Someone had taken it, the thief s footprints plain in the dust, one set only, approaching, then departing, the horse in tow. He gave the matter almost no thought, but instead began to walk west, unwilling to delay the start of his journey longer. It would take him at least four days afoot, longer if he had to avoid the Northland army, which he almost certainly would. But there was no help for it. Perhaps he could find another horse on the way.
The night deepened and the moon rose, filling out again, brightening the sky, the clouds brief shadows against its widening crescent as they sailed past in silent procession. He walked steadily, following the silver thread of the Mermidon as it snaked its way west, keeping in the shadow of the Dragon’s Teeth, where the moonlight would not reveal him. He considered his choices as he walked, turning them over and over in his mind. Galaphile came to him, spoke to him, and revealed to him anew. The spirits of the Druids filed past him once more, solemn and voiceless wraiths, their hands reaching for the pommel of the sword, lowering to the image of the Eilt Druin, touching it momentarily and lifting away.
Passing on the truths they had discovered in life. Imbuing it with the power such truths could provide.
Empowering it.
He breathed deeply the night air. Did he understand fully now the power of this talisman? He thought so, and yet it seemed so small a magic to trust in battle against so powerful an enemy. How was he to convince the man who bore it that it was sufficient to prevail? How much should he reveal of what he knew? Too little, and he risked losing the bearer to ignorance. Too much, and he risked losing him to fear. On which side should he err?
Would he know when he met the man?
He felt adrift with his uncertainty. So much depended on this weapon, and yet it had been left to him alone to decide on the manner of its use.
To him alone, because that was the burden he had assumed and the pact he had made.
The night wore on, and he reached the juncture of the river where it branched south through the Runne. The wind blew out of the southwest and carried on its back the smell of death. Bremen drew up short as the stench filled his nostrils. There was killing below the Mermidon, and it was massive. He debated his course of action, then walked on to a narrows in the river’s bend and crossed. Below lay Varfleet, the Southland settlement from which Kinson had been recruited five years earlier. The stench rose from there.
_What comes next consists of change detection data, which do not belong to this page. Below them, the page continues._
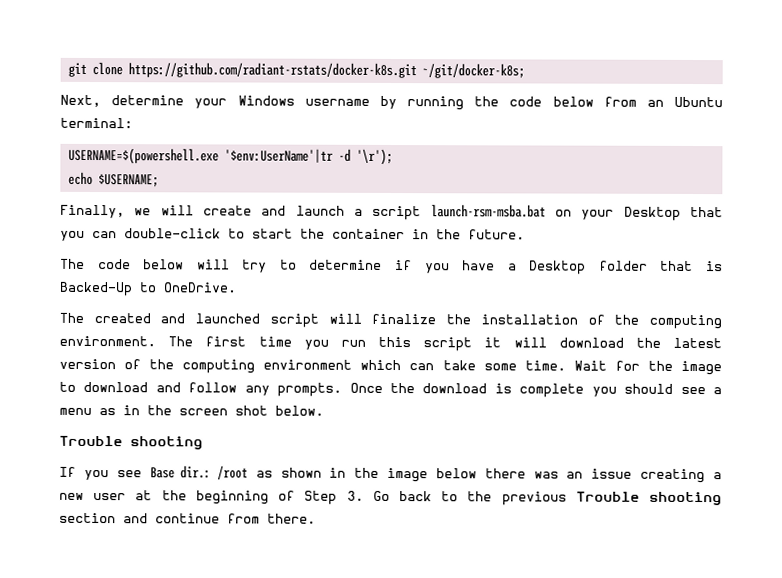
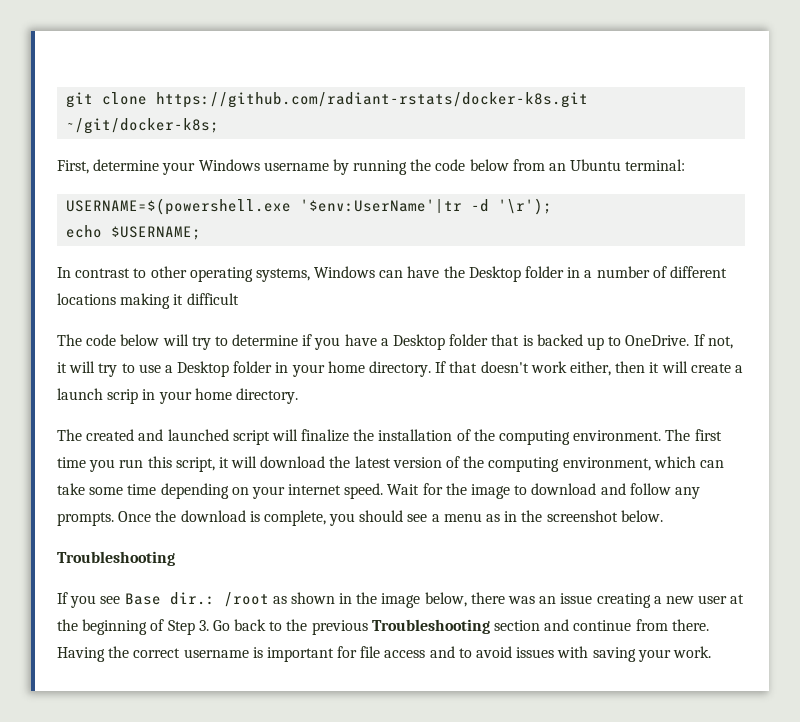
- Next, determine your Windows username by running the code below from an Ubuntu terminal:
+ First, determine your Windows username by running the code below from an Ubuntu terminal:
- Finally, we will create and launch a script launch-rsm-msba.bat on your Desktop that you can double-click to start the container in the future.
+ In contrast to other operating systems, Windows can have the Desktop folder in a number of different locations making it difficult
- The code below will try to determine if you have a Desktop folder that is Backed-Up to OneDrive.
+ The code below will try to determine if you have a Desktop folder that is backed up to OneDrive. If not, it will try to use a Desktop folder in your home directory. If that doesn't work either, then it will create a launch scrip in your home directory.
- The first time you run this script it will download the latest version of the computing environment which can take some time.
+ The first time you run this script, it will download the latest version of the computing environment, which can take some time depending on your internet speed.
- Once the download is complete you should see a menu as in the screen shot below.
- Trouble shooting
+ Once the download is complete, you should see a menu as in the screenshot below.
+ Troubleshooting
- If you see Base dir.: /root as shown in the image below there was an issue creating a new user at the beginning of Step 3. Go back to the previous Trouble shooting section and continue from there.
+ If you see Base dir.: /root as shown in the image below, there was an issue creating a new user at the beginning of Step 3. Go back to the previous Troubleshooting section and continue from there.
+ Having the correct username is important for file access and to avoid issues with saving your work.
He reached the town while morning was still several hours away, the night a silent, dark shroud. The smell sharpened as he neared, and he knew at once what had happened. Smoke rose, lazy swirls of gray ribbon in the moonlight. Red embers glowed. Timbers jutted from the earth like spears. Varfleet had been burned to the ground, and all of its people killed or driven off. Thousands of them. The old man shook his head hopelessly as he entered the silent, empty streets. Buildings were razed and looted. People and animals lay dead at every turn, sprawled in grotesque, careless heaps amid the rubble. He walked through the devastation and wondered at its savagery. He stepped over the body of an old man, eyes open and staring sightlessly. A rat eased from beneath the corpse and scurried away.